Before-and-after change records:
┌──
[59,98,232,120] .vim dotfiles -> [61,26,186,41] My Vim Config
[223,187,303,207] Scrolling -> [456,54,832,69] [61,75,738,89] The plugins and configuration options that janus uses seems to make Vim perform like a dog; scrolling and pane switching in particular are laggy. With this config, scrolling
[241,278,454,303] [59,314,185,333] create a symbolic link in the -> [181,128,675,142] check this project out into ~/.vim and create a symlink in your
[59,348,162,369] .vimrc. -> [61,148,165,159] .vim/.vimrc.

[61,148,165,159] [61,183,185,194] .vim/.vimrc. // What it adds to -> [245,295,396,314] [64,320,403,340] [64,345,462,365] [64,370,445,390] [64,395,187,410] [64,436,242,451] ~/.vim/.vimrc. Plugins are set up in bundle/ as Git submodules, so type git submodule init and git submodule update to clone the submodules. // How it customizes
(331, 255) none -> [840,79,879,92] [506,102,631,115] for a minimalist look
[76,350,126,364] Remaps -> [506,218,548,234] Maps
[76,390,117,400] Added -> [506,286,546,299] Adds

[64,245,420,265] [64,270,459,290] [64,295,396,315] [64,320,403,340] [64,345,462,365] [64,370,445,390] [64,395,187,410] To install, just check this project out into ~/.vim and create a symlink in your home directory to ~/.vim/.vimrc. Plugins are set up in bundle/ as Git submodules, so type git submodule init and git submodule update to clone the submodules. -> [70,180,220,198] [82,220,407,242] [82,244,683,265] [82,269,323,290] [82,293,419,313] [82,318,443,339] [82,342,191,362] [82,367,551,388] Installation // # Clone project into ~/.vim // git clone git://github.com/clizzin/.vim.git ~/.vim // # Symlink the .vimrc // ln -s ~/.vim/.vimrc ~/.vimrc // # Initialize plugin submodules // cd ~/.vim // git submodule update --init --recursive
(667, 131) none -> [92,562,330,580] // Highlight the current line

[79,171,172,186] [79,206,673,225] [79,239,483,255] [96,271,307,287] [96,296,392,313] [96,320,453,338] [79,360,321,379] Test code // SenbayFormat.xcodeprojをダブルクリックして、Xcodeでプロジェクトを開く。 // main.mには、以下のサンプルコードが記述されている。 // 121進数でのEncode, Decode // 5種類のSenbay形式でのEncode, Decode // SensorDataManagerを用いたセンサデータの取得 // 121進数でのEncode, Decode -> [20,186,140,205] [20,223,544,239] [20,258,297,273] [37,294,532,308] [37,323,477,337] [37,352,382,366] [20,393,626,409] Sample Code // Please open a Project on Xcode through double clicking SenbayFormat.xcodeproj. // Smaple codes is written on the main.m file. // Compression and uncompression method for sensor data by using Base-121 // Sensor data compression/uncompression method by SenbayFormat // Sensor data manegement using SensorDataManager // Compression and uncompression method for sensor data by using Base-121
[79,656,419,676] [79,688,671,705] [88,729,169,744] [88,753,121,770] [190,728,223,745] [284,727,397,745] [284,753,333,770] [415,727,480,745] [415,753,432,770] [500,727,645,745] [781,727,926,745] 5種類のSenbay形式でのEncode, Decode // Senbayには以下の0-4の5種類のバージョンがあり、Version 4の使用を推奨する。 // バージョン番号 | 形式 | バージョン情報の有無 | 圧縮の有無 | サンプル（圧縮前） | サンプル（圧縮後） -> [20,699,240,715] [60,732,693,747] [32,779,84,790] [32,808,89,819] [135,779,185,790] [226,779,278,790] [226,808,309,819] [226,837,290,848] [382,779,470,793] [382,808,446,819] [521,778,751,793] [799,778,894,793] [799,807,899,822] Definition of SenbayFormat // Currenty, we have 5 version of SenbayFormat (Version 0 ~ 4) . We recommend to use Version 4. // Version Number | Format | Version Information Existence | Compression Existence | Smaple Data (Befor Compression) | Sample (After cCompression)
└──
*GOAL OF THE EXERCISE*:
Type out the records again exactly, line for line.

*SOLUTION TO THE PROBLEM*:
[59,98,232,120] .vim dotfiles -> [61,26,186,41] My Vim Config
[223,187,303,207] Scrolling -> [456,54,832,69] [61,75,738,89] The plugins and configuration options that janus uses seems to make Vim perform like a dog; scrolling and pane switching in particular are laggy. With this config, scrolling
[241,278,454,303] [59,314,185,333] create a symbolic link in the -> [181,128,675,142] check this project out into ~/.vim and create a symlink in your
[59,348,162,369] .vimrc. -> [61,148,165,159] .vim/.vimrc.

[61,148,165,159] [61,183,185,194] .vim/.vimrc. // What it adds to -> [245,295,396,314] [64,320,403,340] [64,345,462,365] [64,370,445,390] [64,395,187,410] [64,436,242,451] ~/.vim/.vimrc. Plugins are set up in bundle/ as Git submodules, so type git submodule init and git submodule update to clone the submodules. // How it customizes
(331, 255) none -> [840,79,879,92] [506,102,631,115] for a minimalist look
[76,350,126,364] Remaps -> [506,218,548,234] Maps
[76,390,117,400] Added -> [506,286,546,299] Adds

[64,245,420,265] [64,270,459,290] [64,295,396,315] [64,320,403,340] [64,345,462,365] [64,370,445,390] [64,395,187,410] To install, just check this project out into ~/.vim and create a symlink in your home directory to ~/.vim/.vimrc. Plugins are set up in bundle/ as Git submodules, so type git submodule init and git submodule update to clone the submodules. -> [70,180,220,198] [82,220,407,242] [82,244,683,265] [82,269,323,290] [82,293,419,313] [82,318,443,339] [82,342,191,362] [82,367,551,388] Installation // # Clone project into ~/.vim // git clone git://github.com/clizzin/.vim.git ~/.vim // # Symlink the .vimrc // ln -s ~/.vim/.vimrc ~/.vimrc // # Initialize plugin submodules // cd ~/.vim // git submodule update --init --recursive
(667, 131) none -> [92,562,330,580] // Highlight the current line

[79,171,172,186] [79,206,673,225] [79,239,483,255] [96,271,307,287] [96,296,392,313] [96,320,453,338] [79,360,321,379] Test code // SenbayFormat.xcodeprojをダブルクリックして、Xcodeでプロジェクトを開く。 // main.mには、以下のサンプルコードが記述されている。 // 121進数でのEncode, Decode // 5種類のSenbay形式でのEncode, Decode // SensorDataManagerを用いたセンサデータの取得 // 121進数でのEncode, Decode -> [20,186,140,205] [20,223,544,239] [20,258,297,273] [37,294,532,308] [37,323,477,337] [37,352,382,366] [20,393,626,409] Sample Code // Please open a Project on Xcode through double clicking SenbayFormat.xcodeproj. // Smaple codes is written on the main.m file. // Compression and uncompression method for sensor data by using Base-121 // Sensor data compression/uncompression method by SenbayFormat // Sensor data manegement using SensorDataManager // Compression and uncompression method for sensor data by using Base-121
[79,656,419,676] [79,688,671,705] [88,729,169,744] [88,753,121,770] [190,728,223,745] [284,727,397,745] [284,753,333,770] [415,727,480,745] [415,753,432,770] [500,727,645,745] [781,727,926,745] 5種類のSenbay形式でのEncode, Decode // Senbayには以下の0-4の5種類のバージョンがあり、Version 4の使用を推奨する。 // バージョン番号 | 形式 | バージョン情報の有無 | 圧縮の有無 | サンプル（圧縮前） | サンプル（圧縮後） -> [20,699,240,715] [60,732,693,747] [32,779,84,790] [32,808,89,819] [135,779,185,790] [226,779,278,790] [226,808,309,819] [226,837,290,848] [382,779,470,793] [382,808,446,819] [521,778,751,793] [799,778,894,793] [799,807,899,822] Definition of SenbayFormat // Currenty, we have 5 version of SenbayFormat (Version 0 ~ 4) . We recommend to use Version 4. // Version Number | Format | Version Information Existence | Compression Existence | Smaple Data (Befor Compression) | Sample (After cCompression)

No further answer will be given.